◆ AVAILABLE DATA:

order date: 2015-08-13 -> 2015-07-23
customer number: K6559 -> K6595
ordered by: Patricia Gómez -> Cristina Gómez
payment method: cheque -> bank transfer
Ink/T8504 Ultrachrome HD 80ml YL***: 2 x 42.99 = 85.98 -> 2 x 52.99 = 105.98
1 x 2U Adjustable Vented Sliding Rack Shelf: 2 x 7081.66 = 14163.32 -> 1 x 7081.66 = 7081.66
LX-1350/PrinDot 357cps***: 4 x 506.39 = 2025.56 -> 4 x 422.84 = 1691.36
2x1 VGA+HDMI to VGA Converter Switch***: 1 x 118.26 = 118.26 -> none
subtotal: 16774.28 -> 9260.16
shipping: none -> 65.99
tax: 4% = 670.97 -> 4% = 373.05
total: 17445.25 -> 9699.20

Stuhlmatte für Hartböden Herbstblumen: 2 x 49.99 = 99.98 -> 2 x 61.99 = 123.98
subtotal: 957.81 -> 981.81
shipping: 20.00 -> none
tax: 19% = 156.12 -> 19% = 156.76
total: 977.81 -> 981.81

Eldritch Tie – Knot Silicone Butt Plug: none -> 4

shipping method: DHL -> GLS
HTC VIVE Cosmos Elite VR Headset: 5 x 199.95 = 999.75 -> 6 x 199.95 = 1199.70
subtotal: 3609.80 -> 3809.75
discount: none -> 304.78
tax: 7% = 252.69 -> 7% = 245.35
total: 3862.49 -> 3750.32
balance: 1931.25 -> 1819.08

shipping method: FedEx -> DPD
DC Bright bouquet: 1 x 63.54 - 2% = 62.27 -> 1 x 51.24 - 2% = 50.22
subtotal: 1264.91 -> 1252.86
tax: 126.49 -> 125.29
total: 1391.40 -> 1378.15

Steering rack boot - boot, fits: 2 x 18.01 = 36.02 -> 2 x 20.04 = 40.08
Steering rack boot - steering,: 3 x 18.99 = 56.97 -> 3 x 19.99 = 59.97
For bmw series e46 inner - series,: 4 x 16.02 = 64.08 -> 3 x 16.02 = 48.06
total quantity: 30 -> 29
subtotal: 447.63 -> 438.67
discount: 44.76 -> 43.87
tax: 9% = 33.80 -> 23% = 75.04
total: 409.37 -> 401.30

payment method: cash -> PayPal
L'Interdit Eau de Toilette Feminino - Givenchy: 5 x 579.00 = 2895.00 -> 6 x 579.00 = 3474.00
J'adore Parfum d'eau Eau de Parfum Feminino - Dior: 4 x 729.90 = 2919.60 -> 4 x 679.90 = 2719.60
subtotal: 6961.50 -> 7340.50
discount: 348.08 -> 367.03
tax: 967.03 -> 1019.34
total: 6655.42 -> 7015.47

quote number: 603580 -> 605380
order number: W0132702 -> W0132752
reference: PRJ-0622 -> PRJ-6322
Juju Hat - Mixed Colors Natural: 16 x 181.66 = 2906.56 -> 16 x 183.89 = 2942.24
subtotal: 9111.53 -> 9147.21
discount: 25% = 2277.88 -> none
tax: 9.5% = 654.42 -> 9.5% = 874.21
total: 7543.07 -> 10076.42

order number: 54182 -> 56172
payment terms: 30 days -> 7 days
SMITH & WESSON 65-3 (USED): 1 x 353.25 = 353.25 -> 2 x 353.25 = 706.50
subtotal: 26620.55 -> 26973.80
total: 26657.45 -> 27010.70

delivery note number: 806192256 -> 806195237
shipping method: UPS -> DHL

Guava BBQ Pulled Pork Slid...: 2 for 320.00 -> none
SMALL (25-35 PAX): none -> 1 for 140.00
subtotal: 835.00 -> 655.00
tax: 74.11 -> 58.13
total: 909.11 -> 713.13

◆ ASSIGNED TASK:
Among the entries above, the line containing "total quantity: 30 -> 29", the line containing "reference: PRJ-0622 -> PRJ-6322", and all lines between them are to be restated word for word; nothing else belongs in the reply.

◆ WRITTEN ANSWER:
total quantity: 30 -> 29
subtotal: 447.63 -> 438.67
discount: 44.76 -> 43.87
tax: 9% = 33.80 -> 23% = 75.04
total: 409.37 -> 401.30

payment method: cash -> PayPal
L'Interdit Eau de Toilette Feminino - Givenchy: 5 x 579.00 = 2895.00 -> 6 x 579.00 = 3474.00
J'adore Parfum d'eau Eau de Parfum Feminino - Dior: 4 x 729.90 = 2919.60 -> 4 x 679.90 = 2719.60
subtotal: 6961.50 -> 7340.50
discount: 348.08 -> 367.03
tax: 967.03 -> 1019.34
total: 6655.42 -> 7015.47

quote number: 603580 -> 605380
order number: W0132702 -> W0132752
reference: PRJ-0622 -> PRJ-6322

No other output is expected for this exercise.